Search the records for the string "body" and return each line that has it.

[Opening Material supplied section]

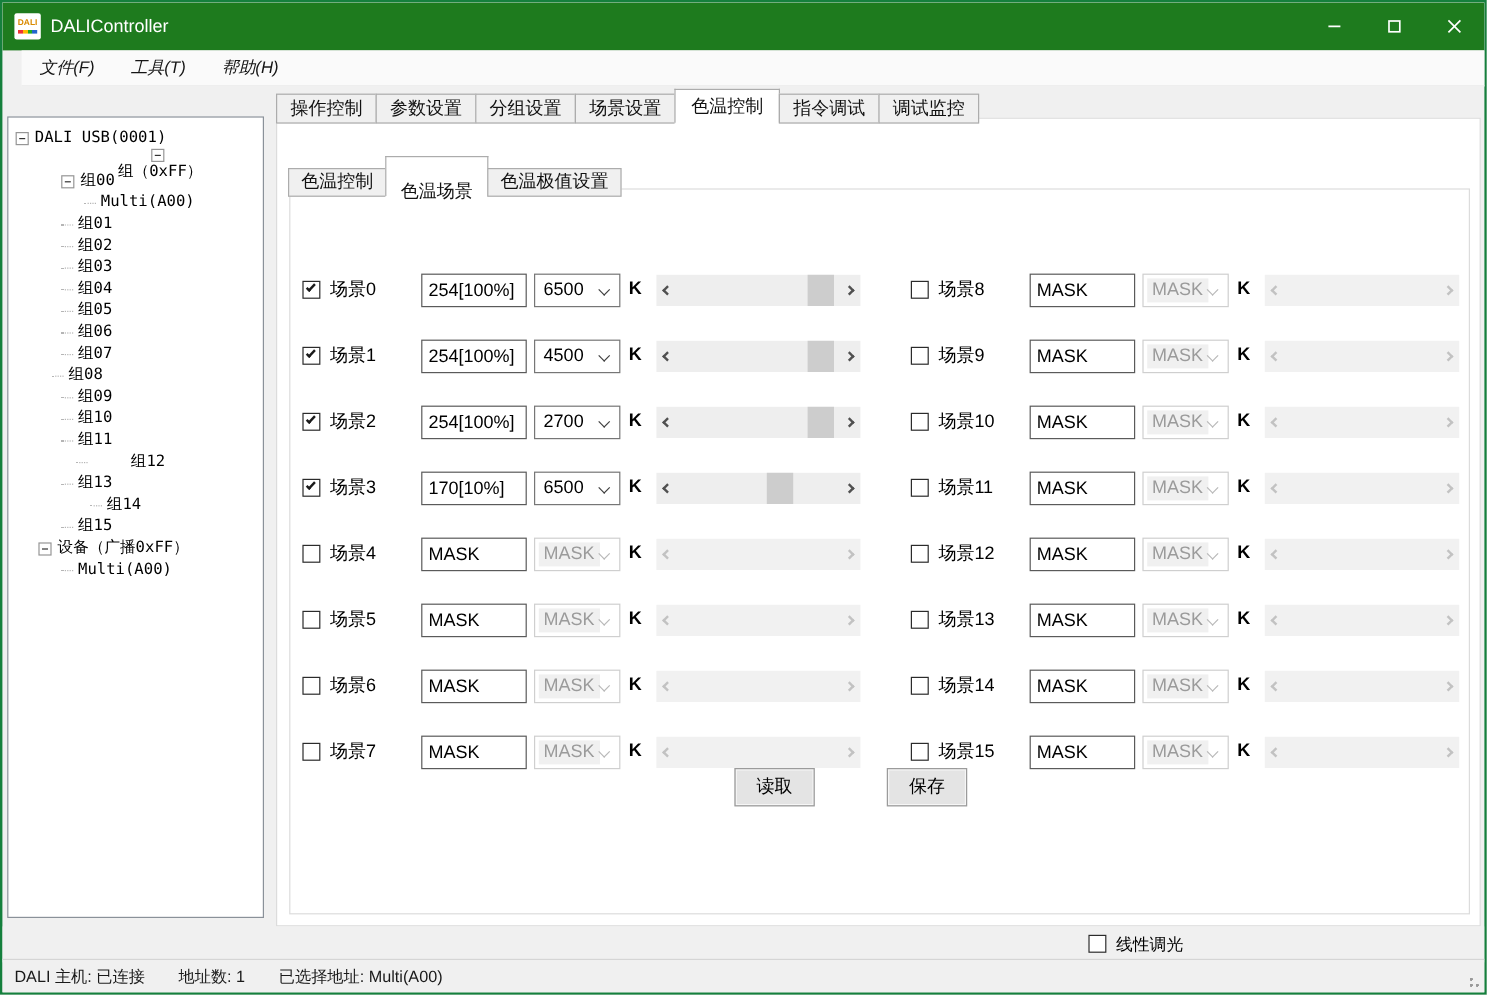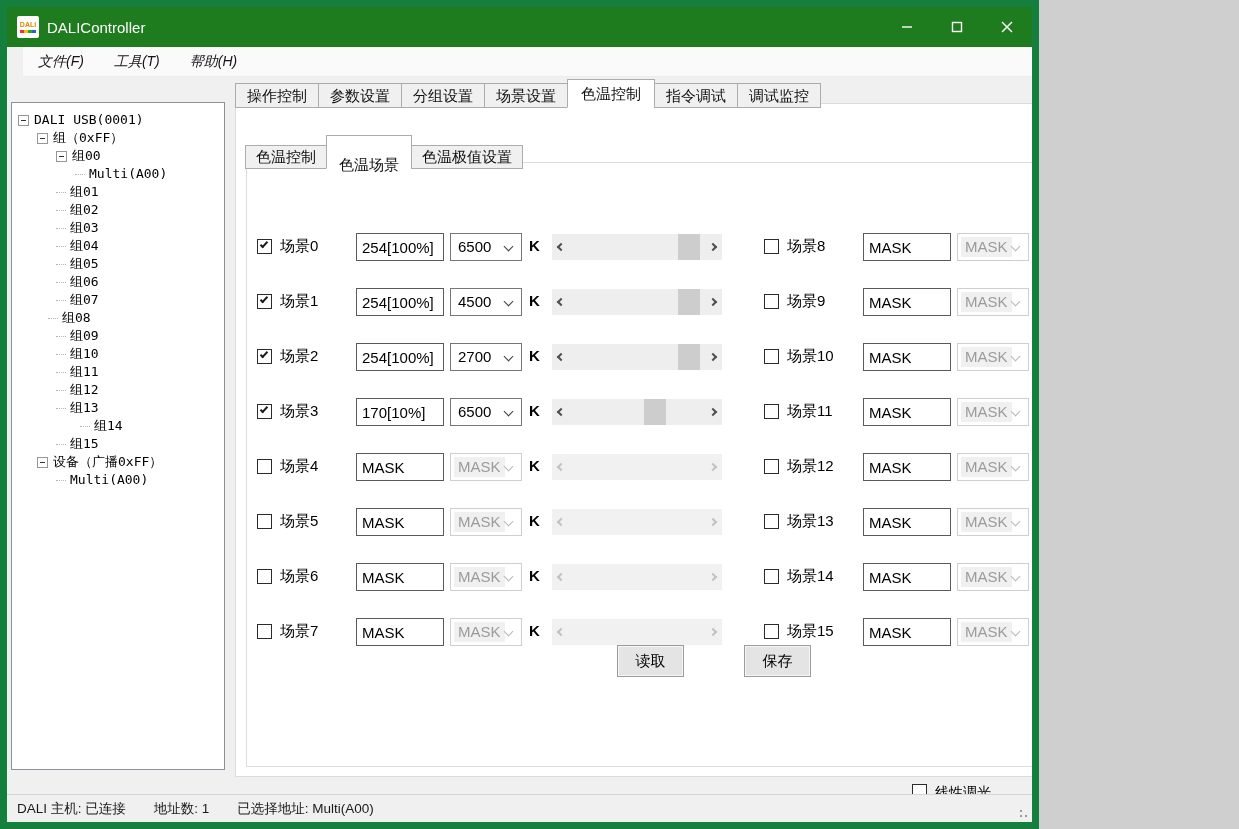--- a/index.html
+++ b/index.html
@@ -5,8 +5,8 @@
   * { margin:0; padding:0; box-sizing:border-box; }
   html,body { background:#cfcfcf; }
   body { font-family:"Liberation Sans",sans-serif; }
-  .window{ position:relative; width:1039px; height:829px; background:#f0f0f0;
-           border:7px solid #15803d; overflow:hidden; }
+  .window{ position:relative; width:1239px; height:829px; background:#f0f0f0;
+           border:2px solid #15803d; overflow:hidden; }
 
   
   .titlebar{ position:absolute; left:0; top:0; width:100%; height:40px;

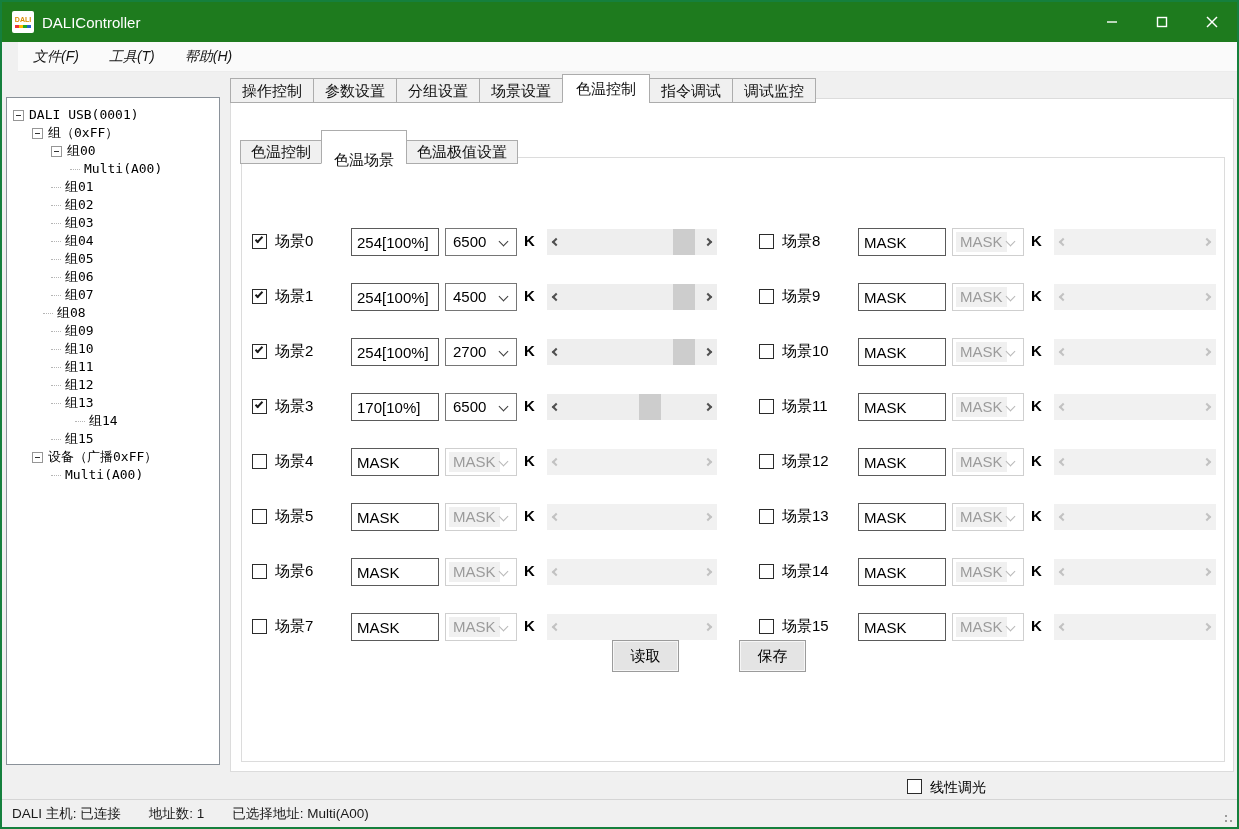--- a/index.html
+++ b/index.html
@@ -162,7 +162,7 @@
           <span class="lbl">DALI USB(0001)</span>
         </div>
 
-        <div class="treeitem box-minus" style="padding-left: 25px;">
+        <div class="treeitem box-minus" style="padding-left: 41px; flex-direction: column;">
           <span class="expander"></span>
           <span class="dash"></span>
           <span class="lbl">组（0xFF）</span>

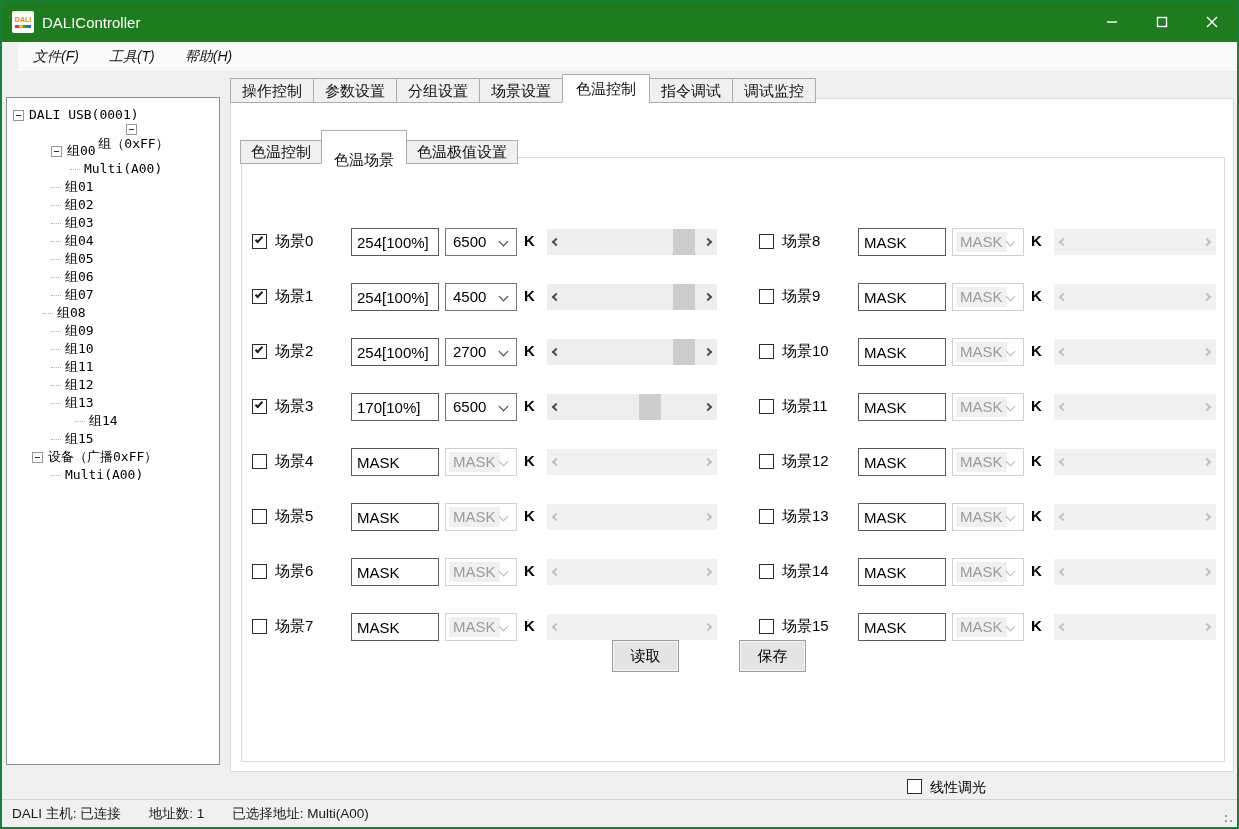--- a/index.html
+++ b/index.html
@@ -246,7 +246,7 @@
           <span class="lbl">组11</span>
         </div>
 
-        <div class="treeitem box-leaf" style="padding-left: 44px;">
+        <div class="treeitem box-leaf" style="padding-left: 56px; gap: 32px;">
 
           <span class="dash"></span>
           <span class="lbl">组12</span>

[Closing Material supplied section]

▶ Written response:
   html,body { background:#cfcfcf; }
   body { font-family:"Liberation Sans",sans-serif; }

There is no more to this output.